*About this task*: Each entry must be copied exactly, without omission.
== Records to use ==
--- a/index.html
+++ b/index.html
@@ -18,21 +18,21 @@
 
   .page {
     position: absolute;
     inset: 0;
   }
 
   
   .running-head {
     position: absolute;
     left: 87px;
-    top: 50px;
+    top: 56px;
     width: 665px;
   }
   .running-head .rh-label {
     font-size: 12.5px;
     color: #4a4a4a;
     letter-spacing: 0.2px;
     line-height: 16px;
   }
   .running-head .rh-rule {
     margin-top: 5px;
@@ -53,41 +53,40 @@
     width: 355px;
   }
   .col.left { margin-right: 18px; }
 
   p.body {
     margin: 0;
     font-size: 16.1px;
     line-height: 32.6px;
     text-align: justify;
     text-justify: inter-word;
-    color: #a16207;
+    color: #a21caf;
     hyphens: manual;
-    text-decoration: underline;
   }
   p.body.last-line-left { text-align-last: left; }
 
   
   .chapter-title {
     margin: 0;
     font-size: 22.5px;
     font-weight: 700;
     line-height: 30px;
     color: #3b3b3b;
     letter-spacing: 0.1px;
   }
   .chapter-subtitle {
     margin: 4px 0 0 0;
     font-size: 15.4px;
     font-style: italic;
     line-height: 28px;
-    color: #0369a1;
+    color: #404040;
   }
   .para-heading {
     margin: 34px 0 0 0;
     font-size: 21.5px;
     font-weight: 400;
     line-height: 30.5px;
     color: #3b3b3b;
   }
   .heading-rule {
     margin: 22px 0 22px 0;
===
*Your solution*:
--- a/index.html
+++ b/index.html
@@ -18,21 +18,21 @@
 
   .page {
     position: absolute;
     inset: 0;
   }
 
   
   .running-head {
     position: absolute;
     left: 87px;
-    top: 50px;
+    top: 56px;
     width: 665px;
   }
   .running-head .rh-label {
     font-size: 12.5px;
     color: #4a4a4a;
     letter-spacing: 0.2px;
     line-height: 16px;
   }
   .running-head .rh-rule {
     margin-top: 5px;
@@ -53,41 +53,40 @@
     width: 355px;
   }
   .col.left { margin-right: 18px; }
 
   p.body {
     margin: 0;
     font-size: 16.1px;
     line-height: 32.6px;
     text-align: justify;
     text-justify: inter-word;
-    color: #a16207;
+    color: #a21caf;
     hyphens: manual;
-    text-decoration: underline;
   }
   p.body.last-line-left { text-align-last: left; }
 
   
   .chapter-title {
     margin: 0;
     font-size: 22.5px;
     font-weight: 700;
     line-height: 30px;
     color: #3b3b3b;
     letter-spacing: 0.1px;
   }
   .chapter-subtitle {
     margin: 4px 0 0 0;
     font-size: 15.4px;
     font-style: italic;
     line-height: 28px;
-    color: #0369a1;
+    color: #404040;
   }
   .para-heading {
     margin: 34px 0 0 0;
     font-size: 21.5px;
     font-weight: 400;
     line-height: 30.5px;
     color: #3b3b3b;
   }
   .heading-rule {
     margin: 22px 0 22px 0;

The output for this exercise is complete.